Down to the last word, output the records below, skipping any images.

Web document revisions:
···

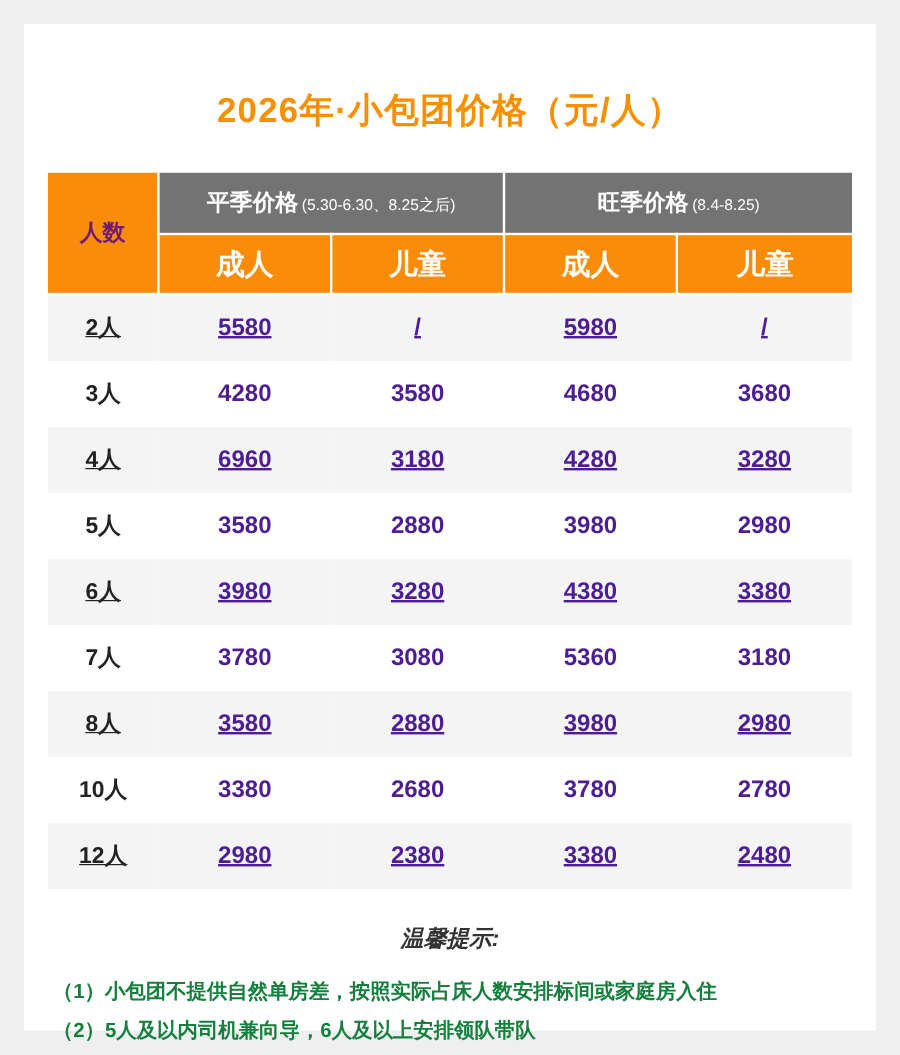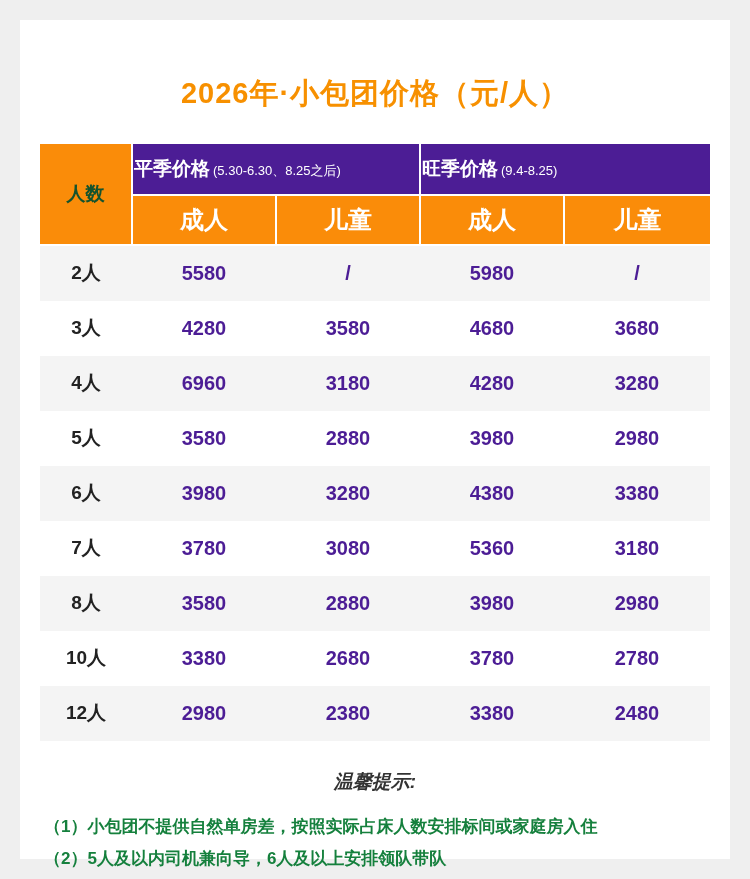--- a/index.html
+++ b/index.html
@@ -47,37 +47,38 @@
     margin: 33px auto 0 auto;
     width: 670px;
   }
   table.price col.c0 { width: 92px; }
   table.price col.c1 { width: 144px; }
   table.price col.c2 { width: 144px; }
   table.price col.c3 { width: 144px; }
   table.price col.c4 { width: 146px; }
 
   .hdr-season {
-    background: #4c1d95;
+    background: #737373;
     color: #ffffff;
     font-size: 19px;
     font-weight: bold;
+    text-align: center;
     height: 48px;
     border-right: 2px solid #ffffff;
     border-bottom: 2px solid #ffffff;
     white-space: nowrap;
   }
   .hdr-season .rng {
     font-size: 13px;
     font-weight: normal;
     margin-left: 3px;
   }
   .hdr-people {
     background: #fa8c09;
-    color: #14532d;
+    color: #701a75;
     font-size: 19px;
     font-weight: bold;
     text-align: center;
     border-right: 2px solid #ffffff;
     border-bottom: 2px solid #ffffff;
     vertical-align: middle;
   }
   .hdr-sub {
     background: #fa8c09;
     color: #ffffff;
@@ -94,21 +95,21 @@
     text-align: center;
     font-size: 20px;
     color: #4c1d95;
     height: 53px;
     font-weight: bold;
   }
   td.cell.people {
     font-size: 19px;
     color: #222222;
   }
-  tr.odd td.cell { background: #f4f4f4; }
+  tr.odd td.cell { background: #f4f4f4; text-decoration: underline; }
   tr.even td.cell { background: #ffffff; }
 
   
   .notes {
     margin: 28px 0 0 0;
     padding: 0 18px;
   }
   .notes-title {
     text-align: center;
     font-size: 19px;
@@ -138,21 +139,21 @@
         <col class="c0">
           <col class="c1">
           <col class="c2">
           <col class="c3">
           <col class="c4">
       </colgroup>
       <tbody>
         <tr>
           <td class="hdr-people" rowspan="2">人数</td>
           <td class="hdr-season" colspan="2"><span>平季价格</span><span class="rng">(5.30-6.30、8.25之后)</span></td>
-          <td class="hdr-season last" colspan="2"><span>旺季价格</span><span class="rng">(9.4-8.25)</span></td>
+          <td class="hdr-season last" colspan="2"><span>旺季价格</span><span class="rng">(8.4-8.25)</span></td>
         </tr>
         <tr>
           <td class="hdr-sub">成人</td>
           <td class="hdr-sub">儿童</td>
           <td class="hdr-sub">成人</td>
           <td class="hdr-sub last">儿童</td>
         </tr>
 
         <tr class="odd">
           <td class="cell people">2人</td>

···

* **Response to the task**
--- a/index.html
+++ b/index.html
@@ -47,37 +47,38 @@
     margin: 33px auto 0 auto;
     width: 670px;
   }
   table.price col.c0 { width: 92px; }
   table.price col.c1 { width: 144px; }
   table.price col.c2 { width: 144px; }
   table.price col.c3 { width: 144px; }
   table.price col.c4 { width: 146px; }
 
   .hdr-season {
-    background: #4c1d95;
+    background: #737373;
     color: #ffffff;
     font-size: 19px;
     font-weight: bold;
+    text-align: center;
     height: 48px;
     border-right: 2px solid #ffffff;
     border-bottom: 2px solid #ffffff;
     white-space: nowrap;
   }
   .hdr-season .rng {
     font-size: 13px;
     font-weight: normal;
     margin-left: 3px;
   }
   .hdr-people {
     background: #fa8c09;
-    color: #14532d;
+    color: #701a75;
     font-size: 19px;
     font-weight: bold;
     text-align: center;
     border-right: 2px solid #ffffff;
     border-bottom: 2px solid #ffffff;
     vertical-align: middle;
   }
   .hdr-sub {
     background: #fa8c09;
     color: #ffffff;
@@ -94,21 +95,21 @@
     text-align: center;
     font-size: 20px;
     color: #4c1d95;
     height: 53px;
     font-weight: bold;
   }
   td.cell.people {
     font-size: 19px;
     color: #222222;
   }
-  tr.odd td.cell { background: #f4f4f4; }
+  tr.odd td.cell { background: #f4f4f4; text-decoration: underline; }
   tr.even td.cell { background: #ffffff; }
 
   
   .notes {
     margin: 28px 0 0 0;
     padding: 0 18px;
   }
   .notes-title {
     text-align: center;
     font-size: 19px;
@@ -138,21 +139,21 @@
         <col class="c0">
           <col class="c1">
           <col class="c2">
           <col class="c3">
           <col class="c4">
       </colgroup>
       <tbody>
         <tr>
           <td class="hdr-people" rowspan="2">人数</td>
           <td class="hdr-season" colspan="2"><span>平季价格</span><span class="rng">(5.30-6.30、8.25之后)</span></td>
-          <td class="hdr-season last" colspan="2"><span>旺季价格</span><span class="rng">(9.4-8.25)</span></td>
+          <td class="hdr-season last" colspan="2"><span>旺季价格</span><span class="rng">(8.4-8.25)</span></td>
         </tr>
         <tr>
           <td class="hdr-sub">成人</td>
           <td class="hdr-sub">儿童</td>
           <td class="hdr-sub">成人</td>
           <td class="hdr-sub last">儿童</td>
         </tr>
 
         <tr class="odd">
           <td class="cell people">2人</td>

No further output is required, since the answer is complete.